-- Information given follows --
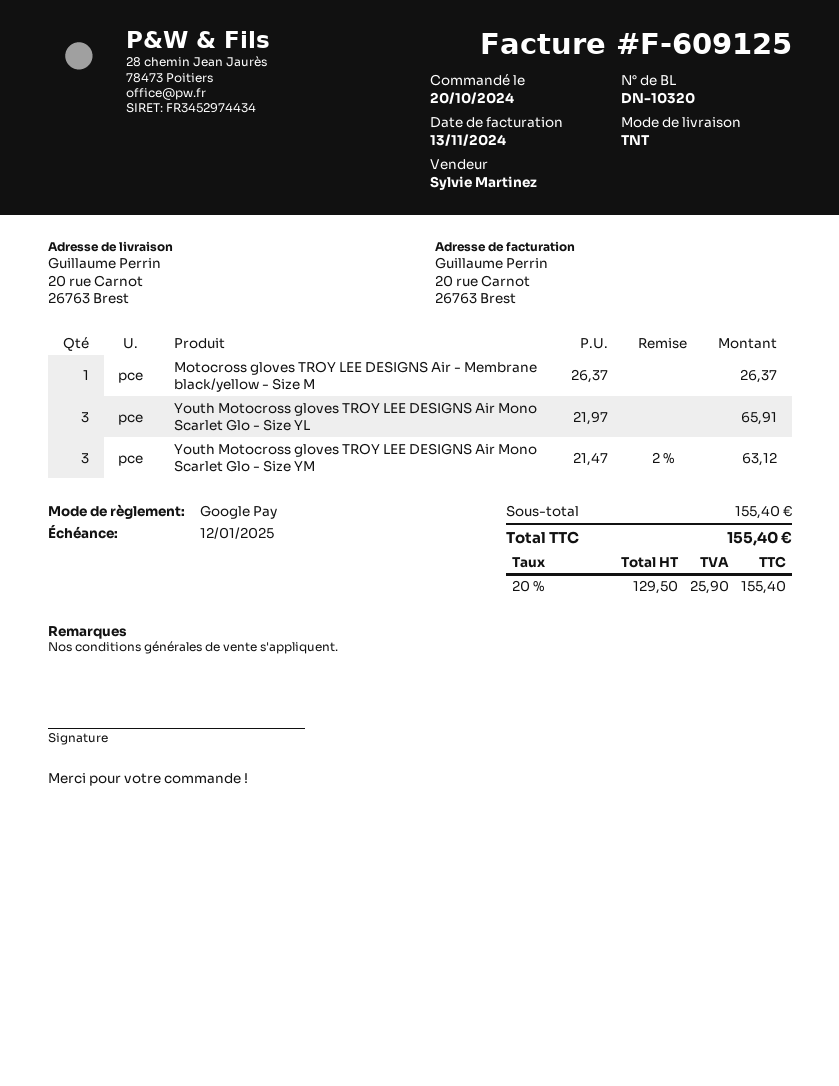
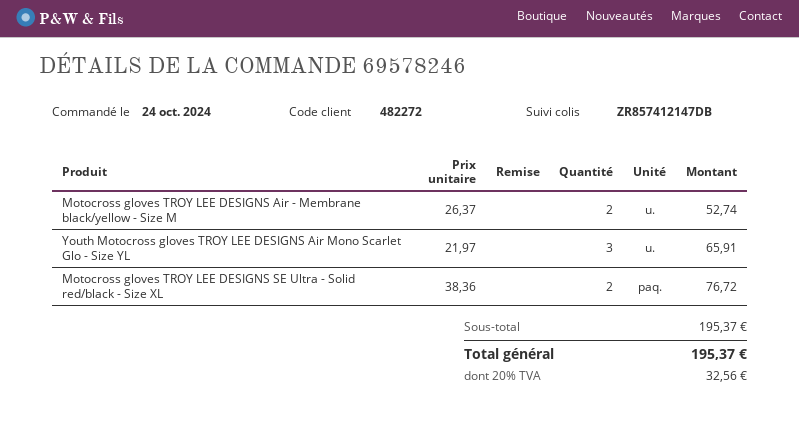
order date: 2024-10-20 -> 2024-10-24
Motocross gloves TROY LEE DESIGNS Air - Membrane black/yellow - Size M: 1 x 26.37 = 26.37 -> 2 x 26.37 = 52.74
Youth Motocross gloves TROY LEE DESIGNS Air Mono Scarlet Glo - Size YM: 3 x 21.47 - 2% = 63.12 -> none
Motocross gloves TROY LEE DESIGNS SE Ultra - Solid red/black - Size XL: none -> 2 x 38.36 = 76.72
subtotal: 155.40 -> 195.37
tax: 20% = 25.90 -> 20% = 32.56
total: 155.40 -> 195.37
-- Information given concluded --
What the task requires: All the lines above must be written out exactly, without a single picture.

Answer section:
order date: 2024-10-20 -> 2024-10-24
Motocross gloves TROY LEE DESIGNS Air - Membrane black/yellow - Size M: 1 x 26.37 = 26.37 -> 2 x 26.37 = 52.74
Youth Motocross gloves TROY LEE DESIGNS Air Mono Scarlet Glo - Size YM: 3 x 21.47 - 2% = 63.12 -> none
Motocross gloves TROY LEE DESIGNS SE Ultra - Solid red/black - Size XL: none -> 2 x 38.36 = 76.72
subtotal: 155.40 -> 195.37
tax: 20% = 25.90 -> 20% = 32.56
total: 155.40 -> 195.37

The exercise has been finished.